» **WHAT IS BEING ASKED**
Your answer should be the lines below from the one with "tax: 21.88 -> 47.66" to the one with "Flower girl basket", both included, given again exactly and with nothing added.

+++

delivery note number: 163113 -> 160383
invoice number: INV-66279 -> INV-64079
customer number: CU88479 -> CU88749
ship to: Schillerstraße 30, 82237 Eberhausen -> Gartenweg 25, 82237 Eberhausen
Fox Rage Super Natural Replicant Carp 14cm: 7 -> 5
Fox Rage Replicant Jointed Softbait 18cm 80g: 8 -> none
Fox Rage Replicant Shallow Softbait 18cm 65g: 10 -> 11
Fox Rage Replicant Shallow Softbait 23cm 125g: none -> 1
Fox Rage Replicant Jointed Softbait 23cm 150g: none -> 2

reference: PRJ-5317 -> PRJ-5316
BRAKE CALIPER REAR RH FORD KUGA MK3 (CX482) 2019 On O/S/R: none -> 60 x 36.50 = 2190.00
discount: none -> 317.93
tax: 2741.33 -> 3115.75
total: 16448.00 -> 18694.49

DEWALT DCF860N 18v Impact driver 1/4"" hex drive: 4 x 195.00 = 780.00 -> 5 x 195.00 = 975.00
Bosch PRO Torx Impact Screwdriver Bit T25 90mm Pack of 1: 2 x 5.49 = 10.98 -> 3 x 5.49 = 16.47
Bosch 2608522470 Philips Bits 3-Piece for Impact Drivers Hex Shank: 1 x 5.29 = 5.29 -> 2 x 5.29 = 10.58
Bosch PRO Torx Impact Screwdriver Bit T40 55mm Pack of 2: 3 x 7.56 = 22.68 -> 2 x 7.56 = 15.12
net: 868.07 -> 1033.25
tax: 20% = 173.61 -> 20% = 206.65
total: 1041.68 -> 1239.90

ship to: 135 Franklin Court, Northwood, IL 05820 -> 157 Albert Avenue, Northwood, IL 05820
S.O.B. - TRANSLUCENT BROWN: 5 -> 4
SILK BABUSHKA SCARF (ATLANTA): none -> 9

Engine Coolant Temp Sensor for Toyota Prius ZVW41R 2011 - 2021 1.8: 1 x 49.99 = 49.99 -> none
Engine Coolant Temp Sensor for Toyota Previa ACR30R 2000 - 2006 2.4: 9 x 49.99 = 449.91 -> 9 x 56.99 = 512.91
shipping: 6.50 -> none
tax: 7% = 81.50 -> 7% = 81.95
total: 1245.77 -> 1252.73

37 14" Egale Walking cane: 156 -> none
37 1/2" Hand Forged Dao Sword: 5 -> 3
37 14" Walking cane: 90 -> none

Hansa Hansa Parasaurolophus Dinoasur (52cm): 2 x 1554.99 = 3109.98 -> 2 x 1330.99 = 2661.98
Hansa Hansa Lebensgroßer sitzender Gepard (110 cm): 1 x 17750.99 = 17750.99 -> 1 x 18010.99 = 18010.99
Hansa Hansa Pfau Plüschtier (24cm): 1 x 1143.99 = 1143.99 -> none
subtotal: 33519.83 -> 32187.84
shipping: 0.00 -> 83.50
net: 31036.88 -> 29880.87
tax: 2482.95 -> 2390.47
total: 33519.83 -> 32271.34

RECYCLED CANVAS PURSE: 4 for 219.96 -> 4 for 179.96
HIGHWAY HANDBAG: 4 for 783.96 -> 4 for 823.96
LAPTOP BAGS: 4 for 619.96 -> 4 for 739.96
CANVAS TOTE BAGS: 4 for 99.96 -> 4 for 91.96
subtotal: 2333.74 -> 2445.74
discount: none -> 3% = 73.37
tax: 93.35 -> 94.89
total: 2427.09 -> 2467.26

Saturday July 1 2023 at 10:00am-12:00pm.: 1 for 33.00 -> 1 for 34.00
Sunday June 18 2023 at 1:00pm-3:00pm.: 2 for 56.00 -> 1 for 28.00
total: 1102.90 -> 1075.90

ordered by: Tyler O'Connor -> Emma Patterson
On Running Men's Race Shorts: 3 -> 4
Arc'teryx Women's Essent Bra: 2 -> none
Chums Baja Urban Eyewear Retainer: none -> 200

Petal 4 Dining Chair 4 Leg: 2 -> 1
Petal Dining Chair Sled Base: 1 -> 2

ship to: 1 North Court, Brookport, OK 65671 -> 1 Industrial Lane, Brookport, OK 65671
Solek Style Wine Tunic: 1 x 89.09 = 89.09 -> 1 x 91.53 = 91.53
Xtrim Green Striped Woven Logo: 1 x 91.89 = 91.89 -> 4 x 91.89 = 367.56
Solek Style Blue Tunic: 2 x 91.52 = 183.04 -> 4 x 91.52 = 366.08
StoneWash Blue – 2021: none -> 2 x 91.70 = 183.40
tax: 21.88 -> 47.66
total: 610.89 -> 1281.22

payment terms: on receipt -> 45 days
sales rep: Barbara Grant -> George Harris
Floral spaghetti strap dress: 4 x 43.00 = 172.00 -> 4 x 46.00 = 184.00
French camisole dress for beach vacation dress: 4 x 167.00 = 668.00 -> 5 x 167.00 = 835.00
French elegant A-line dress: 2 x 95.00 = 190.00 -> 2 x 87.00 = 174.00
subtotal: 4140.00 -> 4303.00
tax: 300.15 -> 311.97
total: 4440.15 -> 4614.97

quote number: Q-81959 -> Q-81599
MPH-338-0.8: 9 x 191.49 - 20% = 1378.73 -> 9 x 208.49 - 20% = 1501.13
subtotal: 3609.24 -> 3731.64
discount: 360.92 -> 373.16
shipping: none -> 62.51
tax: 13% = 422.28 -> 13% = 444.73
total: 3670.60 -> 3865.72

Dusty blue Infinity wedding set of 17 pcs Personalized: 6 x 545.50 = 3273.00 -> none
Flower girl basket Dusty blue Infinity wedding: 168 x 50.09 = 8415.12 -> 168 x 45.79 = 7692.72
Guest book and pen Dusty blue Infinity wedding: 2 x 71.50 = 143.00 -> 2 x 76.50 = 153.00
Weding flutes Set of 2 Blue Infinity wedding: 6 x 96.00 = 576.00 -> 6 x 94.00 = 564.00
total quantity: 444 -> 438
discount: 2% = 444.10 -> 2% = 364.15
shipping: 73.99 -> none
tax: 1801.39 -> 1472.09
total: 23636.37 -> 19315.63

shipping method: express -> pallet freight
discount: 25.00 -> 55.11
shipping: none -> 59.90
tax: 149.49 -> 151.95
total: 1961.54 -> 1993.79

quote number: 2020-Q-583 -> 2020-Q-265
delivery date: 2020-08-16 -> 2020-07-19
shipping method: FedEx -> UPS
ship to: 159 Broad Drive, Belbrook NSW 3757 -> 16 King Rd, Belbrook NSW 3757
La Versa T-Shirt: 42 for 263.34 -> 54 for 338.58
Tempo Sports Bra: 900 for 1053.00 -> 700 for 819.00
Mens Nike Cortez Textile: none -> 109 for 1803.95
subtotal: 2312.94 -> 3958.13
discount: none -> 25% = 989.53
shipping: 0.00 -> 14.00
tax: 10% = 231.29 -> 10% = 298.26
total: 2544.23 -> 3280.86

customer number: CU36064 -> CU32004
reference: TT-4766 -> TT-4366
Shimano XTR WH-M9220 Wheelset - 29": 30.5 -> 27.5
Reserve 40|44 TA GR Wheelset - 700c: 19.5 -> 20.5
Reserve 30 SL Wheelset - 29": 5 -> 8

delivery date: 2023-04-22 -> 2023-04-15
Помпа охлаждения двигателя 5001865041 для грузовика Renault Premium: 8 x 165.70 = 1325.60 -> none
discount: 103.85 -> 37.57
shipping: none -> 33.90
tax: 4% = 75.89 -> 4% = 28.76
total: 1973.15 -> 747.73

+++

» **RESULT OF THE TASK**
tax: 21.88 -> 47.66
total: 610.89 -> 1281.22

payment terms: on receipt -> 45 days
sales rep: Barbara Grant -> George Harris
Floral spaghetti strap dress: 4 x 43.00 = 172.00 -> 4 x 46.00 = 184.00
French camisole dress for beach vacation dress: 4 x 167.00 = 668.00 -> 5 x 167.00 = 835.00
French elegant A-line dress: 2 x 95.00 = 190.00 -> 2 x 87.00 = 174.00
subtotal: 4140.00 -> 4303.00
tax: 300.15 -> 311.97
total: 4440.15 -> 4614.97

quote number: Q-81959 -> Q-81599
MPH-338-0.8: 9 x 191.49 - 20% = 1378.73 -> 9 x 208.49 - 20% = 1501.13
subtotal: 3609.24 -> 3731.64
discount: 360.92 -> 373.16
shipping: none -> 62.51
tax: 13% = 422.28 -> 13% = 444.73
total: 3670.60 -> 3865.72

Dusty blue Infinity wedding set of 17 pcs Personalized: 6 x 545.50 = 3273.00 -> none
Flower girl basket Dusty blue Infinity wedding: 168 x 50.09 = 8415.12 -> 168 x 45.79 = 7692.72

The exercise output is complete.